Indonesia vows to defend Rupiah
The central bank of Indonesia says it will perform more interventions to fill liquidity shortage in the domestic dollar market as well as to prolong rupiah's recent stability.
"We must be bold in entering the market to reduce the gap between supply and demand in the foreign exchange market," Bank Indonesia (BI) Deputy Governor Hartadi A. Sarwono told reporters yesterday.
The gap existed because most foreign direct investments (FDI) coming into Indonesia were in the form of tangible goods and raw materials, with only 20 per cent coming in the form of dollars, he explained.
The rupiah has become more stable recently and Hartadi said that the central bank was keen to prolong the situation by using "all existing monetary instruments possible". BI would address the supply-demand gap predicament in the local currency market, and further intervene when required, according to Hartadi.

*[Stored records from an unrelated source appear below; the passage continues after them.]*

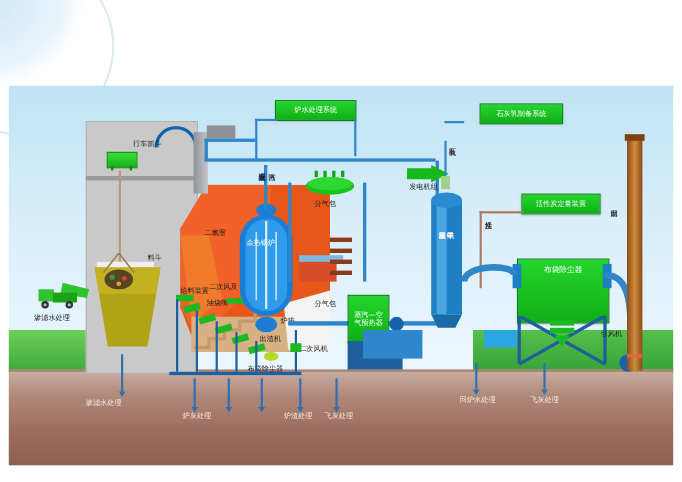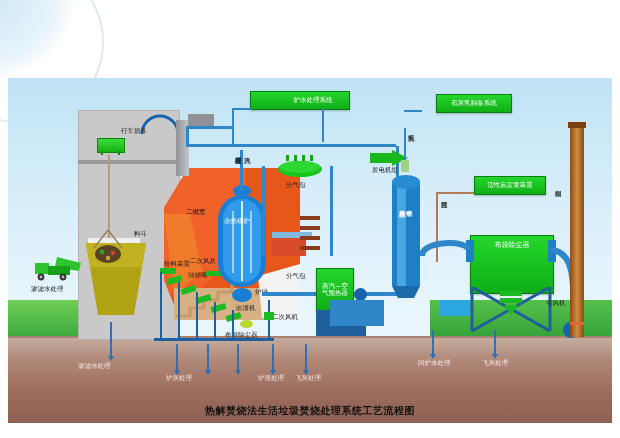--- a/index.html
+++ b/index.html
@@ -169,7 +169,7 @@
   <div class="vlbl" style="left:243px;top:152px;">蒸汽</div>
   <div class="vlbl" style="left:234px;top:152px;color:#123;">水处理装置</div>
 
-  <div class="gbox" style="left:250px;top:91px;width:72px;height:17px;padding-left:26px;">
+  <div class="gbox" style="left:250px;top:91px;width:72px;height:17px;">
     <span>炉水处理系统</span>
   </div>
   <div class="pipe-b" style="left:232px;top:108px;width:20px;height:2px;"></div>

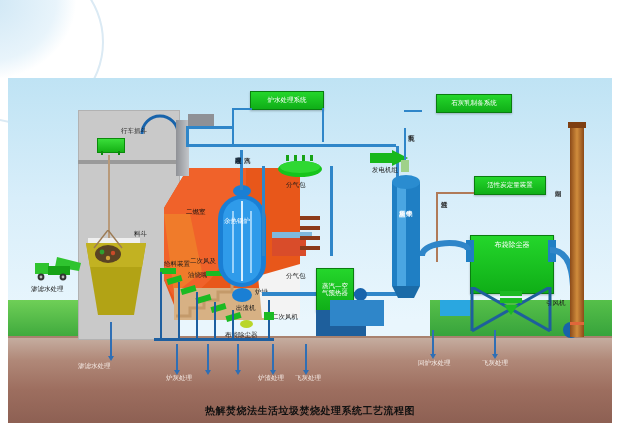--- a/index.html
+++ b/index.html
@@ -275,7 +275,6 @@
   <div class="lbl" style="left:418px;top:360px;color:#f5ece7;">回炉水处理</div>
   <div class="lbl" style="left:482px;top:360px;color:#f5ece7;">飞灰处理</div>
 
-  <div class="caption">热解焚烧法生活垃圾焚烧处理系统工艺流程图</div>
 
 </div>
 

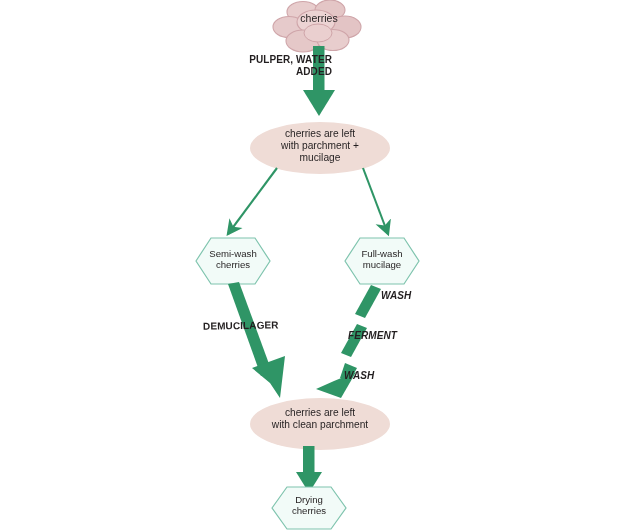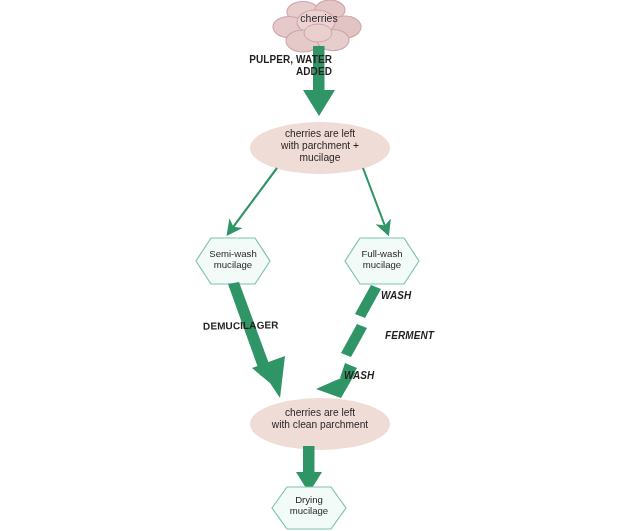--- a/index.html
+++ b/index.html
@@ -177,7 +177,7 @@
 mucilage</div>
 
   <div class="node-label lbl-hexL">Semi-wash
-mucilage</div>
+cherries</div>
 
   <div class="node-label lbl-hexR">Full-wash
 mucilage</div>

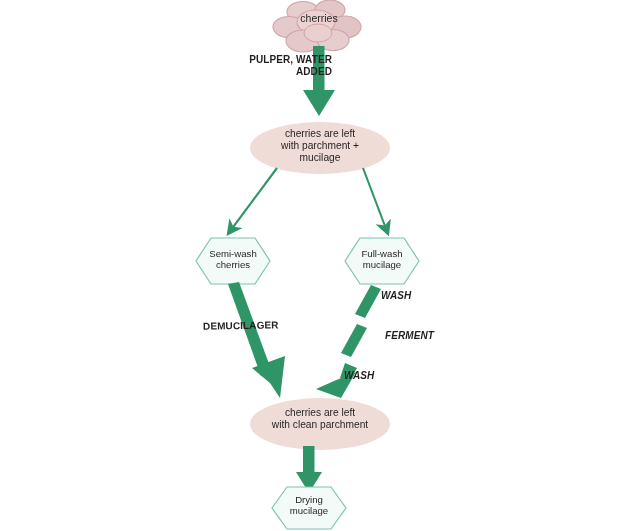--- a/index.html
+++ b/index.html
@@ -103,7 +103,7 @@
     top: 290px;
   }
   .lbl-ferment {
-    left: 385px;
+    left: 348px;
     top: 330px;
   }
   .lbl-wash2 {

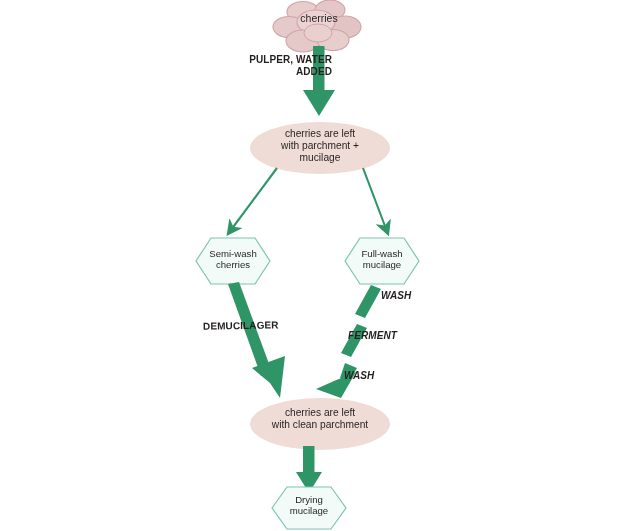--- a/index.html
+++ b/index.html
@@ -186,7 +186,7 @@
 with clean parchment</div>
 
   <div class="node-label lbl-hexD">Drying
-mucilage</div>
+cherries</div>
 
   <div class="edge-label lbl-pulper">PULPER, WATER
 ADDED</div>

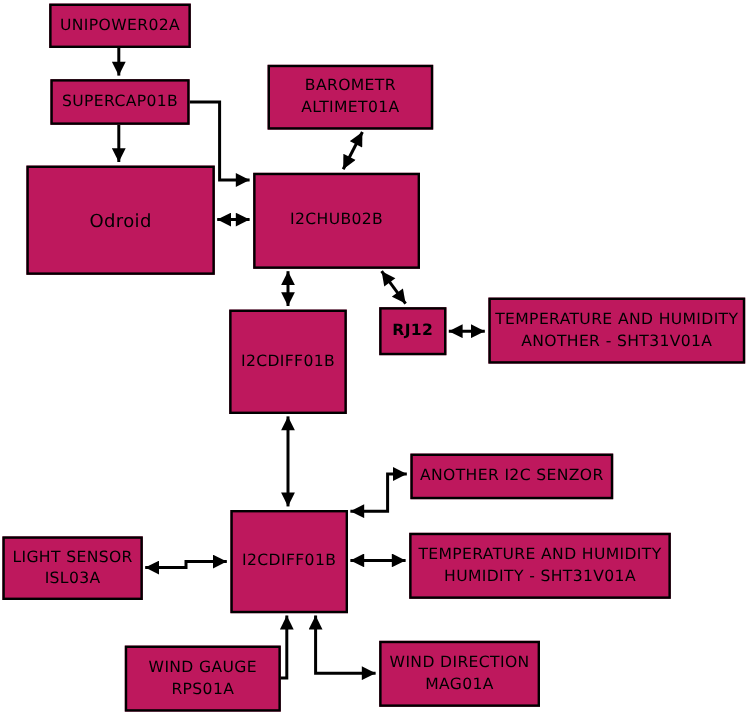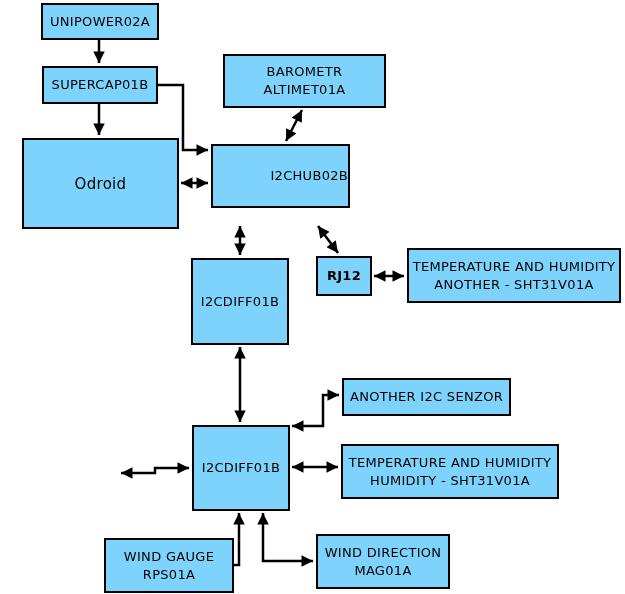--- a/index.html
+++ b/index.html
@@ -16,7 +16,7 @@
     position:absolute;
     box-sizing:border-box;
     border:2px solid #000000;
-    background:#7dd3fc;
+    background:#be185d;
     display:flex;
     flex-direction:column;
     align-items:center;

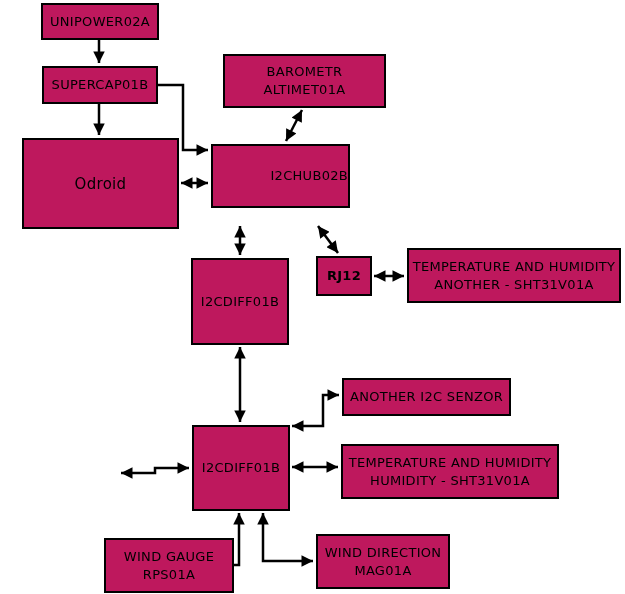--- a/index.html
+++ b/index.html
@@ -70,7 +70,7 @@
     <span>Odroid</span>
   </div>
 
-  <div class="node" style="left:223px;top:54px;width:163px;height:54px;text-align:center;">
+  <div class="node" style="left:223px;top:54px;width:138px;height:54px;text-align:center;">
     <span>BAROMETR</span>
     <span>ALTIMET01A</span>
   </div>

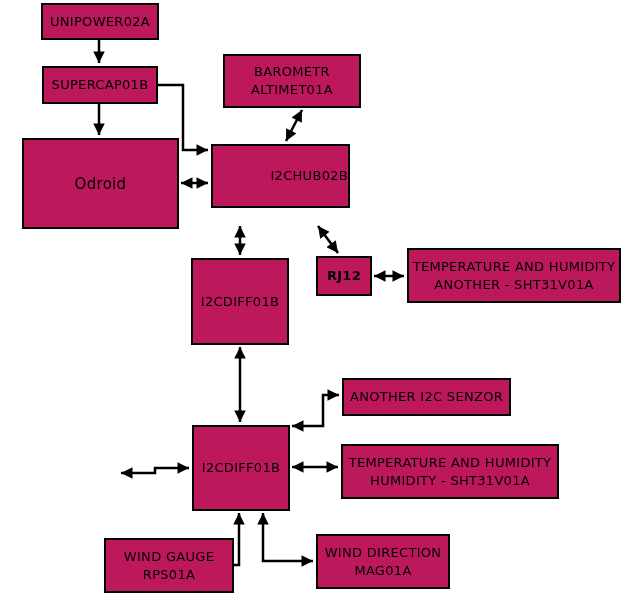--- a/index.html
+++ b/index.html
@@ -75,7 +75,7 @@
     <span>ALTIMET01A</span>
   </div>
 
-  <div class="node" style="left:211px;top:144px;width:139px;height:64px;align-items:flex-end;">
+  <div class="node" style="left:211px;top:144px;width:139px;height:80px;">
     <span>I2CHUB02B</span>
   </div>
 

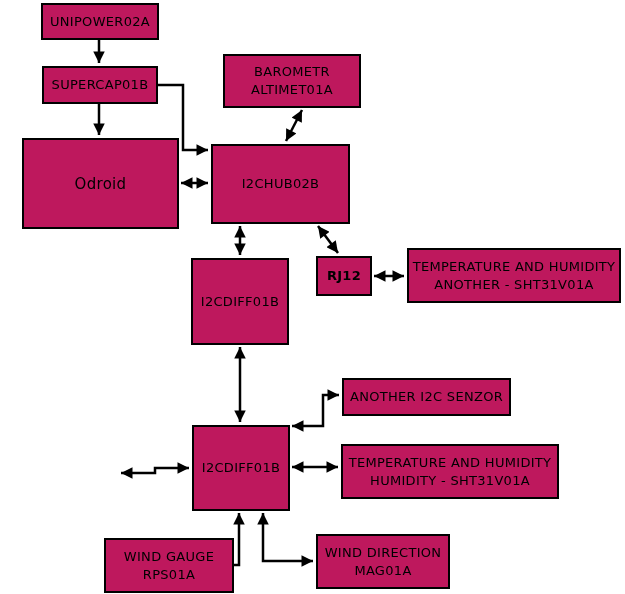--- a/index.html
+++ b/index.html
@@ -100,6 +100,10 @@
     <span>I2CDIFF01B</span>
   </div>
 
+  <div class="node" style="left:2px;top:447px;width:117px;height:53px;">
+    <span>LIGHT SENSOR</span>
+    <span>ISL03A</span>
+  </div>
 
   <div class="node" style="left:341px;top:444px;width:218px;height:55px;">
     <span>TEMPERATURE AND HUMIDITY</span>

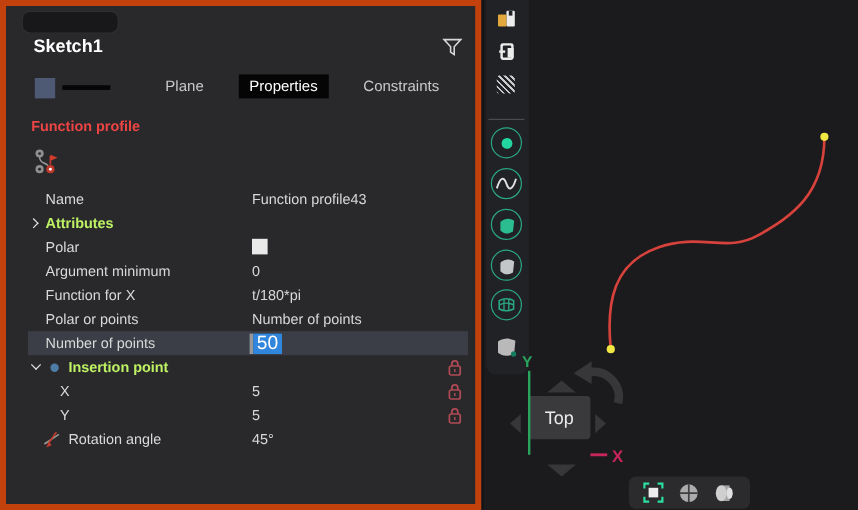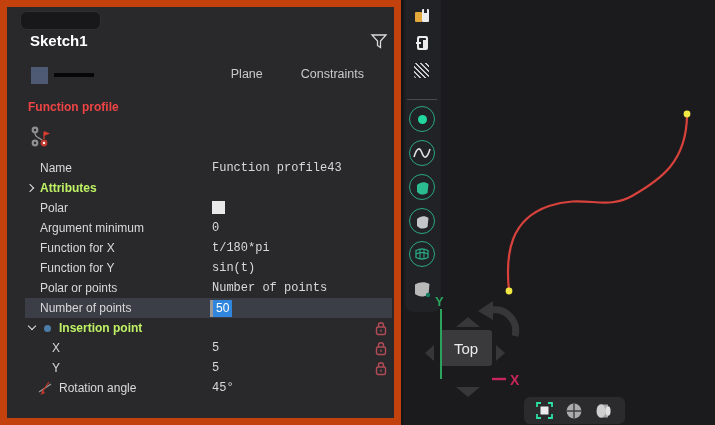--- a/index.html
+++ b/index.html
@@ -9,7 +9,7 @@
 
   
   .panel { position:absolute; left:0; top:0; width:401px; height:425px;
-           background:#29292c; border:7px solid #c2410c; }
+           background:#29292c; border:5px solid #c2410c; }
   .pill { position:absolute; left:13px; top:4px; width:81px; height:19px;
           background:#18181a; border:1px solid #2f2f32; border-radius:7px; }
   .title { position:absolute; left:23px; top:25px; font-size:15px; font-weight:bold; color:#ffffff; }

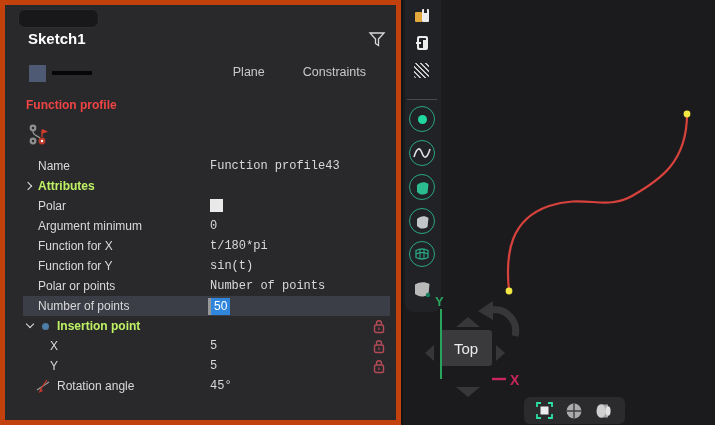--- a/index.html
+++ b/index.html
@@ -166,6 +166,7 @@
 
     <div class="tabs">
       <div class="tab">Plane</div>
+      <div class="tab active">Properties</div>
       <div class="tab">Constraints</div>
     </div>
 

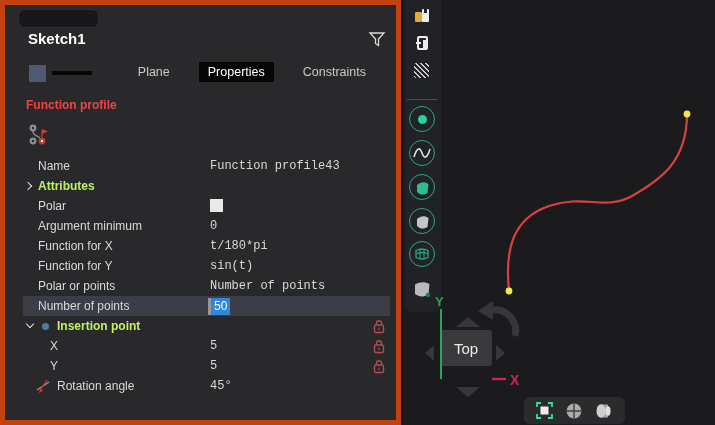--- a/index.html
+++ b/index.html
@@ -26,7 +26,7 @@
   .rows { position:absolute; left:0; top:151px; width:399px; }
   .prow { position:relative; height:20px; }
   .prow .lbl { position:absolute; left:33px; top:3px; font-size:12px; color:#d9d9d9; white-space:nowrap; }
-  .prow .val { position:absolute; left:205px; top:3px; font-size:12px; color:#d9d9d9; white-space:nowrap;font-family:Liberation Mono, monospace; }
+  .prow .val { position:absolute; left:205px; top:3px; font-size:12px; color:#d9d9d9; white-space:nowrap; }
   .prow.group .lbl { font-weight:bold; color:#bef264; }
   .prow.hl { background:linear-gradient(to right, transparent 18px, #3b3e46 18px, #3b3e46 385px, transparent 385px); }
   .chev-r { position:absolute; left:20px; top:6.5px; width:6px; height:6px;

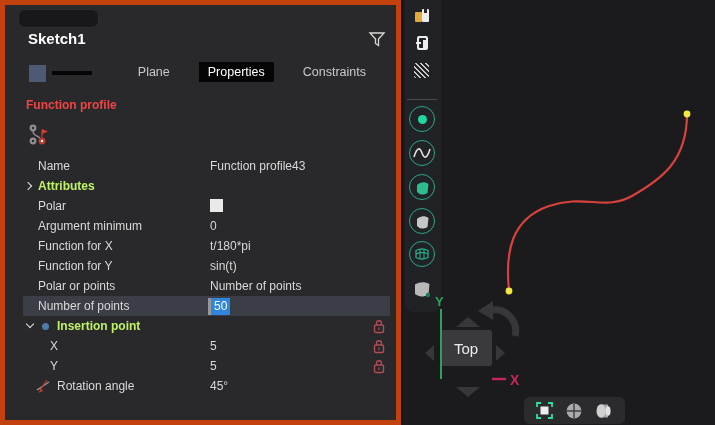--- a/index.html
+++ b/index.html
@@ -212,10 +212,6 @@
         <span class="val">t/180*pi</span>
       </div>
 
-      <div class="prow">
-        <span class="lbl">Function for Y</span>
-        <span class="val">sin(t)</span>
-      </div>
 
       <div class="prow">
         <span class="lbl">Polar or points</span>

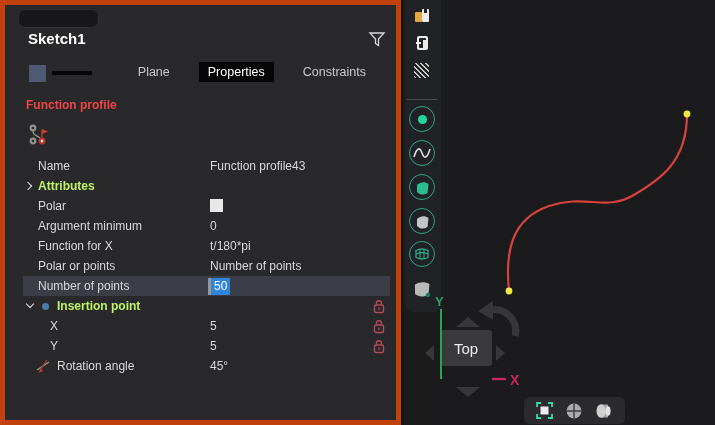--- a/index.html
+++ b/index.html
@@ -39,7 +39,7 @@
   .checkbox { position:absolute; left:205px; top:3px; width:13px; height:13px; background:#e9e9e9; }
   .npfield { position:absolute; left:203px; top:1.5px; height:17px; display:flex; align-items:center; }
   .npbar { width:3px; height:17px; background:#97979a; }
-  .npsel { background:#2f86dc; color:#ffffff; font-size:12px; line-height:17px; padding:0 3px; }
+  .npsel { background:#2f86dc; color:#ffffff; font-size:16px; line-height:17px; padding:0 3px; }
   .lock { position:absolute; left:368px; top:3px; }
   .rot-icon { position:absolute; left:31px; top:3px; }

"If the dollar demand is high — say, from soaring oil imports, for instance — then we will perform more interventions," he said.
The rupiah slid 0.2 per cent to 9,653 on Friday, according to prices from local banks compiled by Bloomberg. The recent stability of the rupiah has boosted market confidence, as the currency's one-month implied volatility — a measure of expected moves in exchange rates used to price options — declined to the lowest level since January 9.